=== ABOUT THIS EXERCISE ===
Restate each record word for word, omitting whatever pictures it holds.

(Modification records)
- - -

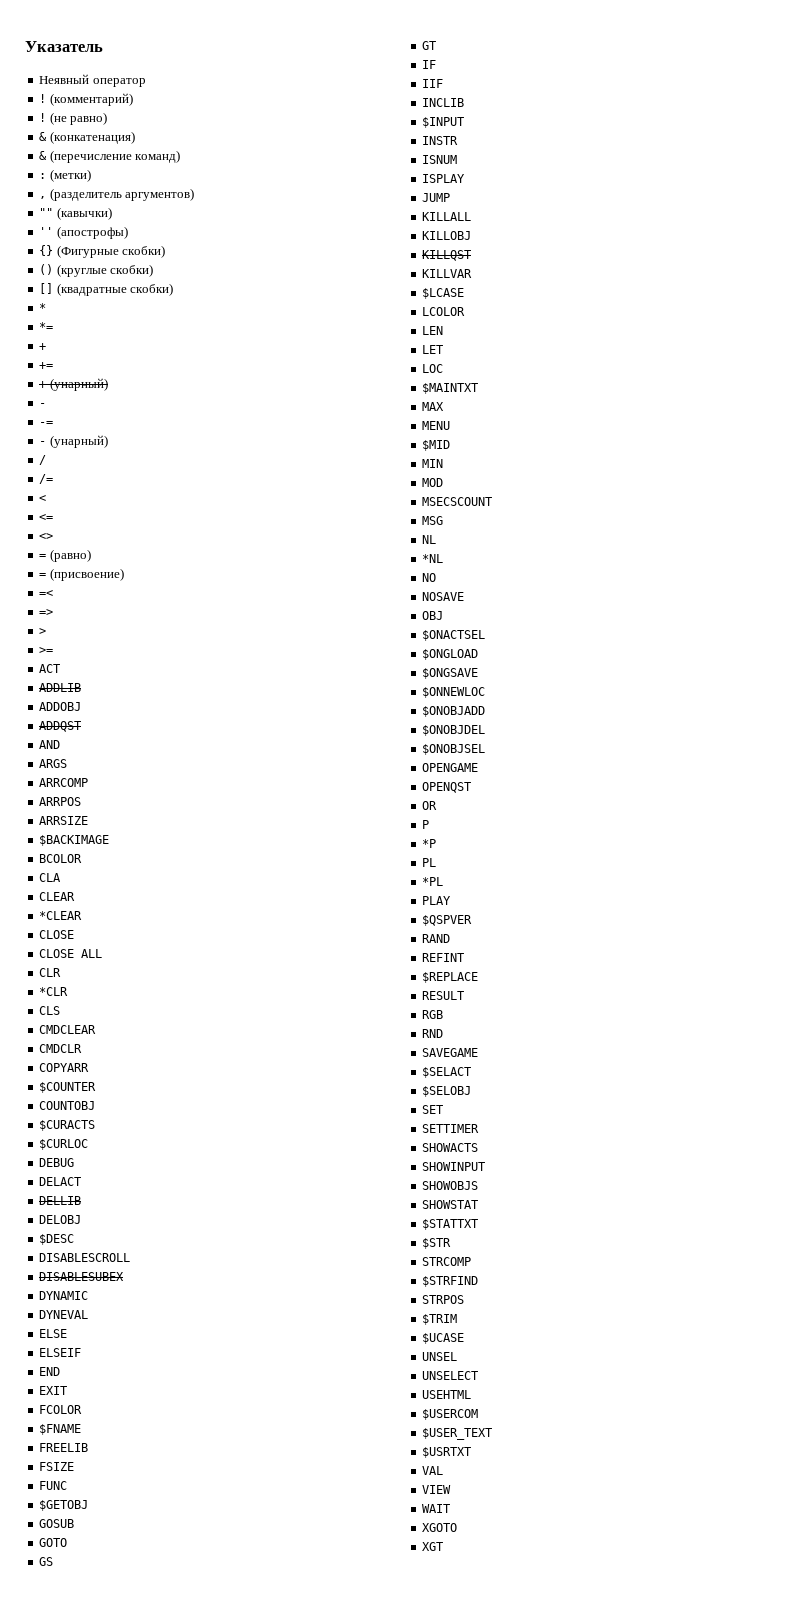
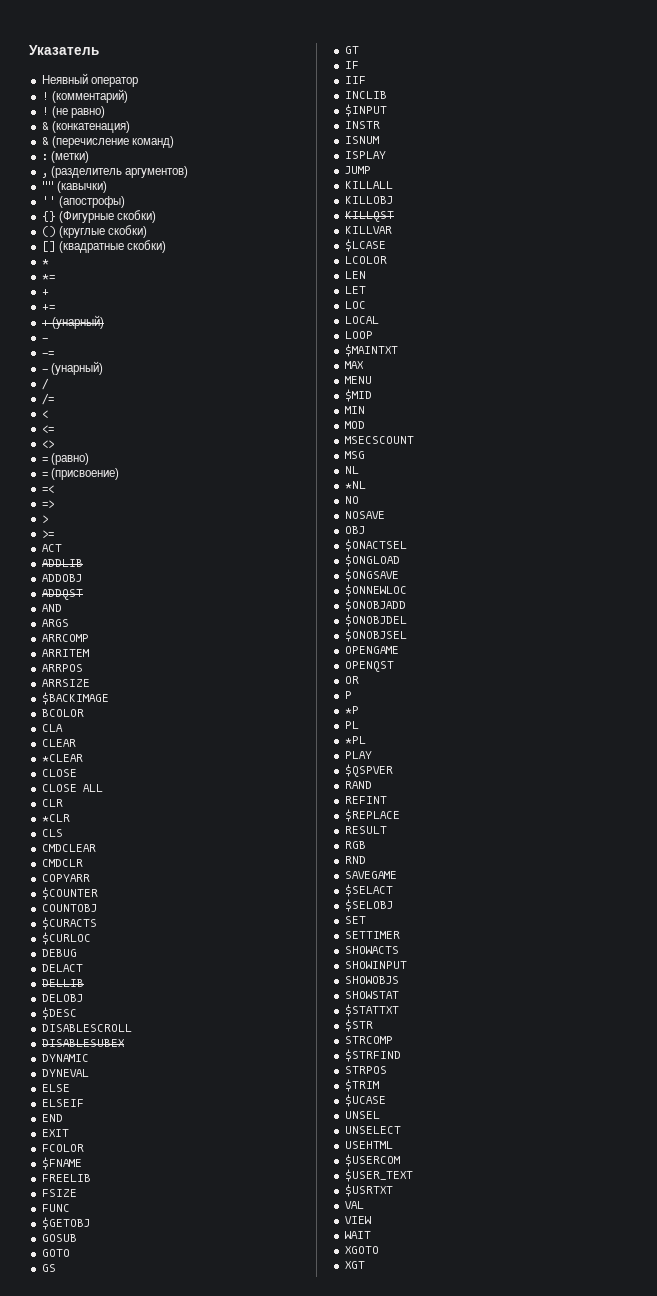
+ ARRITEM
+ LOCAL
+ LOOP

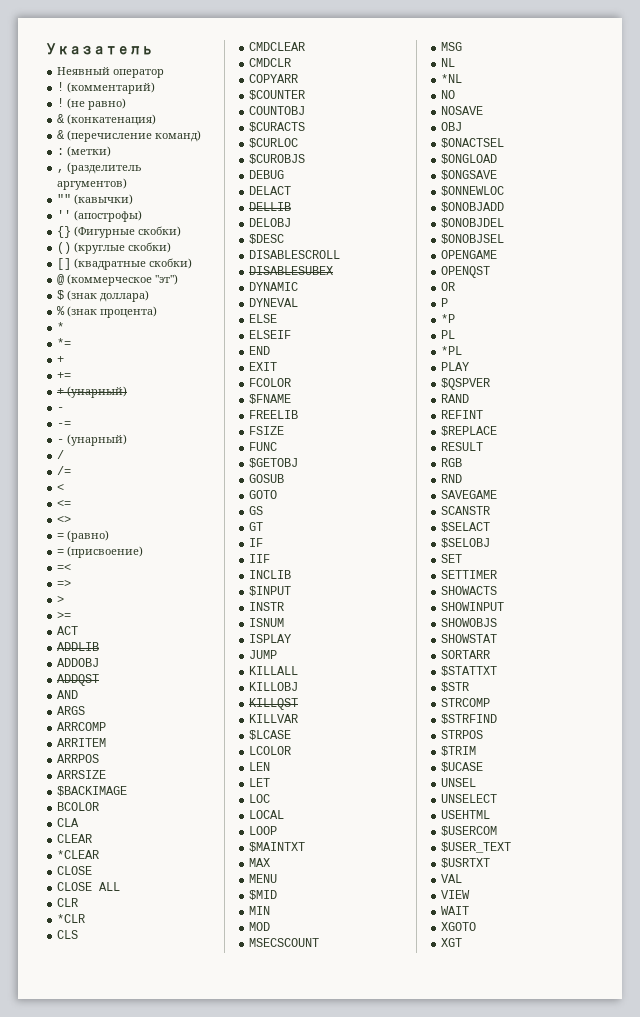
+ @ (коммерческое "эт")
+ $ (знак доллара)
+ % (знак процента)
+ $CUROBJS
+ SCANSTR
+ SORTARR

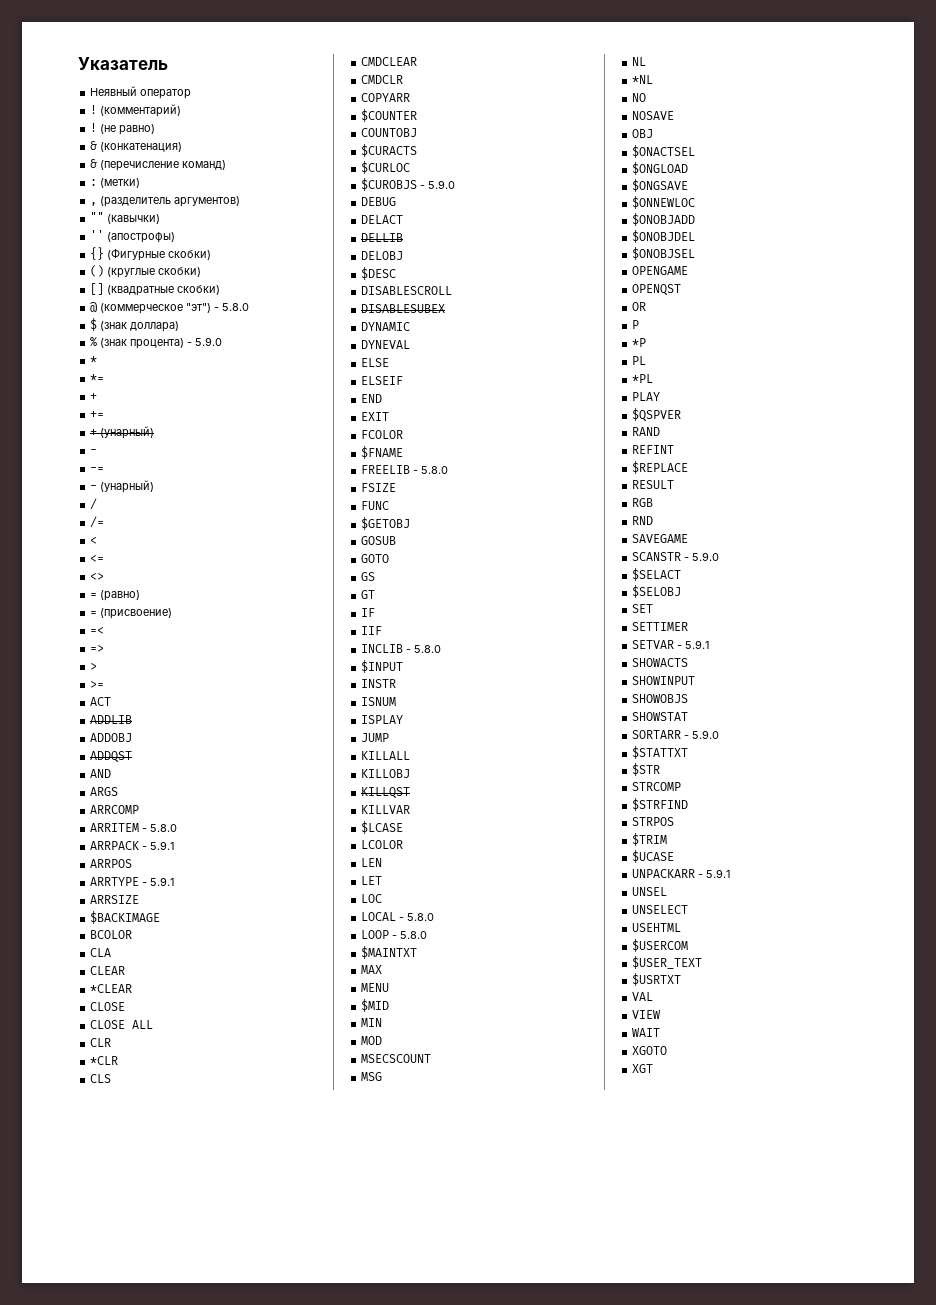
- @ (коммерческое "эт")
+ @ (коммерческое "эт") - 5.8.0
- % (знак процента)
+ % (знак процента) - 5.9.0
- ARRITEM
+ ARRITEM - 5.8.0
+ ARRPACK - 5.9.1
  ARRPOS
+ ARRTYPE - 5.9.1
- $CUROBJS
+ $CUROBJS - 5.9.0
- FREELIB
+ FREELIB - 5.8.0
- INCLIB
+ INCLIB - 5.8.0
- LOCAL
+ LOCAL - 5.8.0
- LOOP
+ LOOP - 5.8.0
- SCANSTR
+ SCANSTR - 5.9.0
+ SETVAR - 5.9.1
- SORTARR
+ SORTARR - 5.9.0
+ UNPACKARR - 5.9.1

- - -

=== ANSWER SPACE ===
+ ARRITEM
+ LOCAL
+ LOOP

+ @ (коммерческое "эт")
+ $ (знак доллара)
+ % (знак процента)
+ $CUROBJS
+ SCANSTR
+ SORTARR

- @ (коммерческое "эт")
+ @ (коммерческое "эт") - 5.8.0
- % (знак процента)
+ % (знак процента) - 5.9.0
- ARRITEM
+ ARRITEM - 5.8.0
+ ARRPACK - 5.9.1
  ARRPOS
+ ARRTYPE - 5.9.1
- $CUROBJS
+ $CUROBJS - 5.9.0
- FREELIB
+ FREELIB - 5.8.0
- INCLIB
+ INCLIB - 5.8.0
- LOCAL
+ LOCAL - 5.8.0
- LOOP
+ LOOP - 5.8.0
- SCANSTR
+ SCANSTR - 5.9.0
+ SETVAR - 5.9.1
- SORTARR
+ SORTARR - 5.9.0
+ UNPACKARR - 5.9.1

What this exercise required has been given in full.